A Moscow Metro station (photo by Andos_pics/Flickr)

A Moscow Metro station (photo by Andos_pics/Flickr)

Muscovites may now download books by Russia’s literary giants for free while they wait for the subway. Thanks to an initiative of Moscow Metro, the city’s public transportation authority, riders can download ebooks to their smartphones and tablets by scanning a QR code on the subway platform. The free digital library includes more than 100 works of Russian literature, among them Nikolai Gogol’s Nose, Alexander Pushkin’s Egyptian Nights, Anton Chekhov’s About Love, and Fyodor Dostoyevsky’s Mr. Prokharchin, the Guardian reports.

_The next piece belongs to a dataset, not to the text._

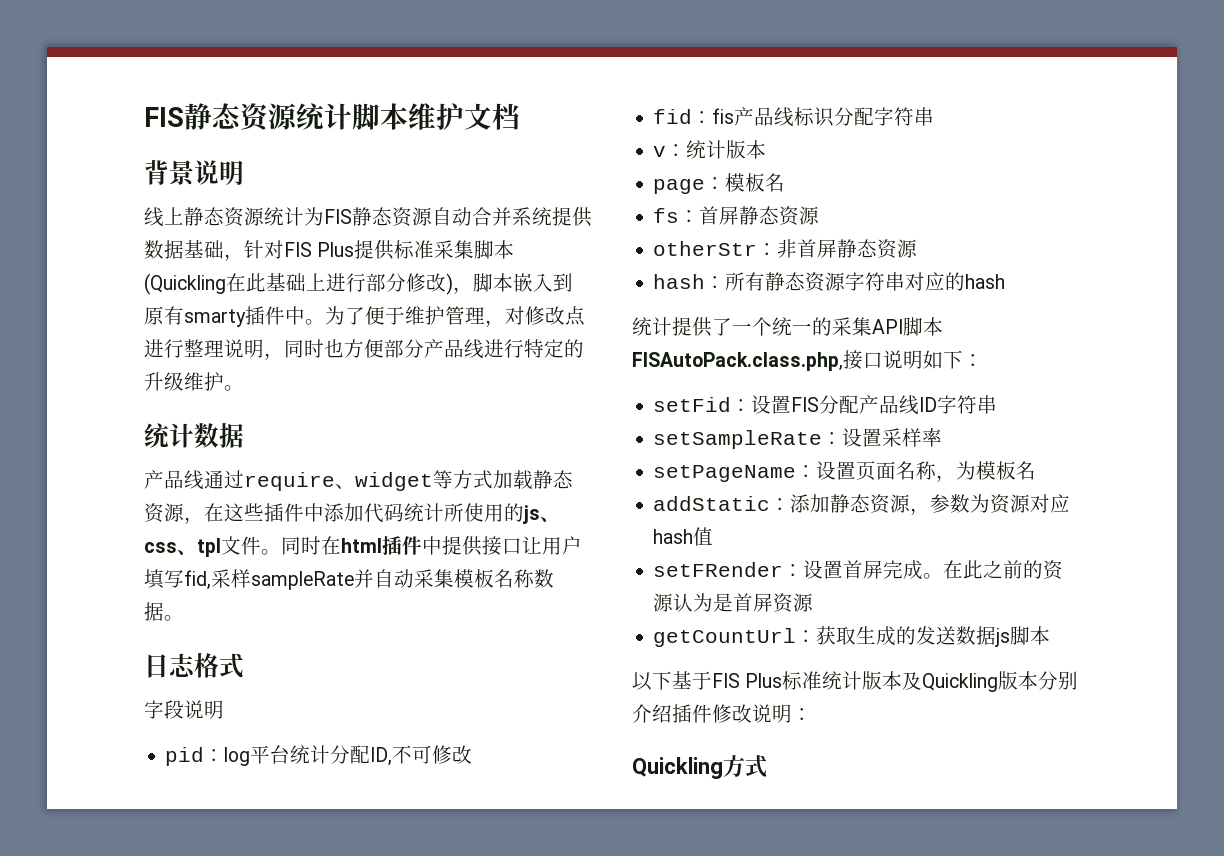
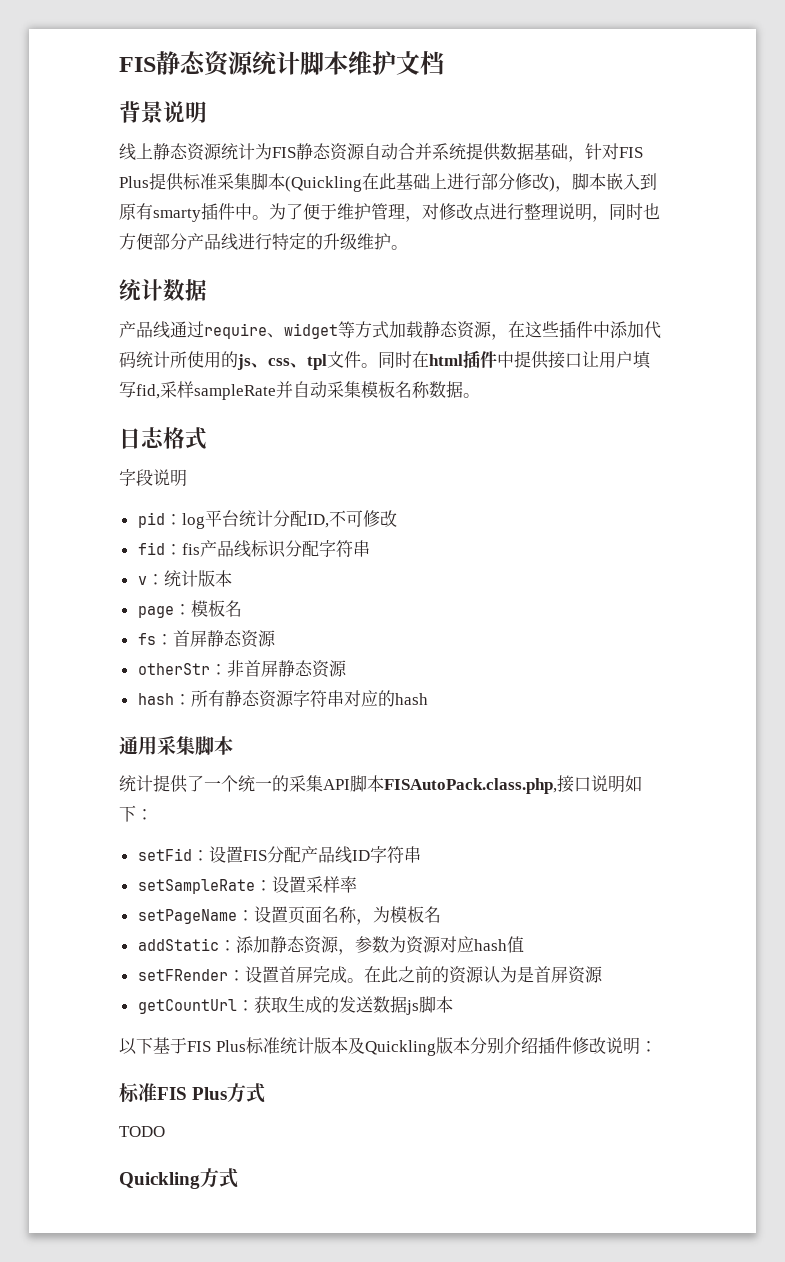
(1006, 281) none -> [119,736,233,755] // 通用采集脚本
(812, 714) none -> [119,1083,266,1103] [119,1126,165,1137] // 标准FIS Plus方式 // TODO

The initiative has been deployed in a few of the city’s busiest stations, including Dinamo, Belorussky, and Krasnye Vorota, according to the site QR Code Press. It will eventually spread to all of the system’s 195 metro stations, and is already available on about 700 of the city’s trams, trolleys, and buses.

Complimentary e-books aren’t the only amenity metro-riding Muscovites have to look forward to: Every train car in the system is due to be equipped with free wireless internet by the end of 2014. The question then will be: Who’s going to bother downloading a book when they could just as easily watch YouTube?

Benjamin Sutton is an art critic, journalist, and curator who lives in Park Slope, Brooklyn. His articles on public art, artist documentaries, the tedium of art fairs, James Franco's obsession with Cindy...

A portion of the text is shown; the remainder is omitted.